Complete step by step answer:
As we know the pH for any fluid is the measure of its hydrogen ion concentration relative to that of a given standard solution. Mathematically pH for any liquid is given as the logarithm(to the base 10) of the reciprocal of the hydrogen ion concentration. Or we can write:
$pH = - \log [{H^ + }]$
 Here given that the pH of urine is 6. Hence from the above equation we get:
$6 = - \log [{H^ + }]$
Or
$[{H^ + }] = {10^{ - 6}}$
Hence the molar concentration of hydrogen ion is ${10^{ - 6}}mol/lt$. That means one liter of urine contains = ${10^{ - 6}}mol$of urine.
Then 1.3 liter of urine contains = $1.3 \times {10^{ - 6}}mol$ of urine

So, the correct answer is Option B.

Note: The pH of any solution is generally defined on the scale from 0-14 with lesser number indicating more acidic behaviour. Pure water is considered to be neutral and has a pH of 7. Also the pH of any solution is inversely proportional to the concentration of ${H^ + }$ ions and directly proportional to the concentration of $O{H^ - }$ ions.

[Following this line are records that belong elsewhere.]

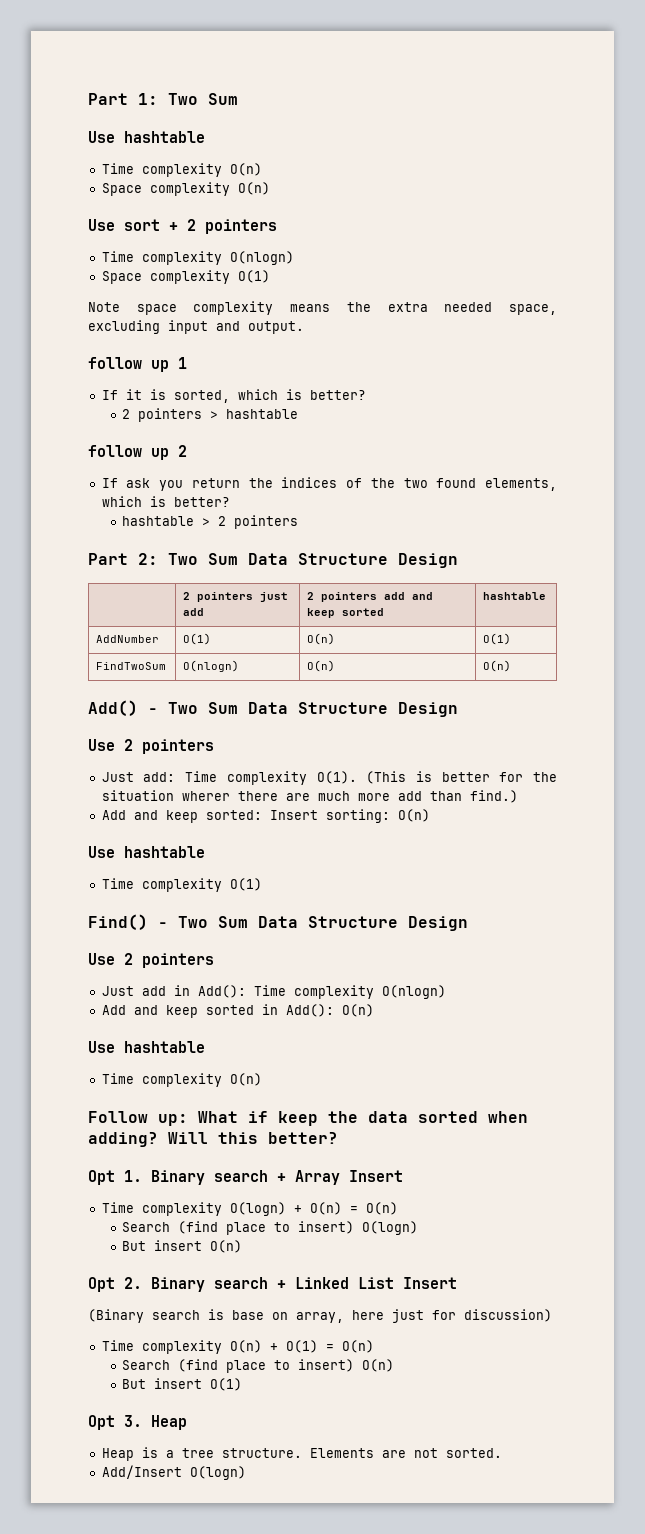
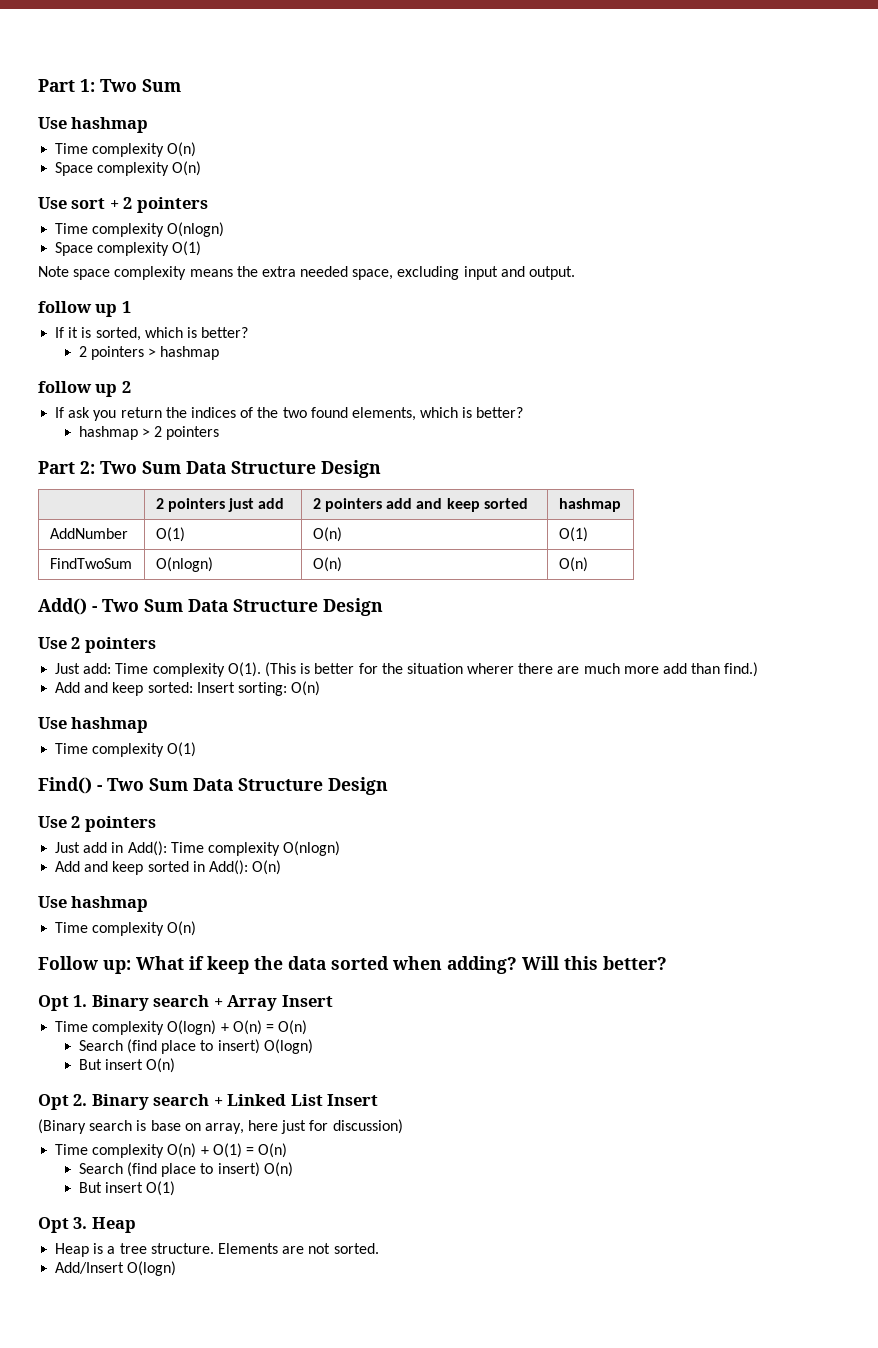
[124,131,205,143] hashtable -> [71,117,149,133] hashmap
[226,409,299,419] hashtable -> [160,346,220,360] hashmap
[122,516,195,526] hashtable -> [78,426,138,440] hashmap
[483,592,547,600] hashtable -> [558,498,621,512] hashmap
[124,846,205,858] hashtable -> [71,717,149,733] hashmap
[124,1041,205,1053] hashtable -> [71,896,149,912] hashmap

With each whole number change in pH there is 10 times change in concentration of hydrogen ions. Having knowledge of the pH of any solution is highly useful and very important as it represents the chemical conditions of a solution. Also many minerals can become hazardous in acidic environments that may be neutral in a basic environment.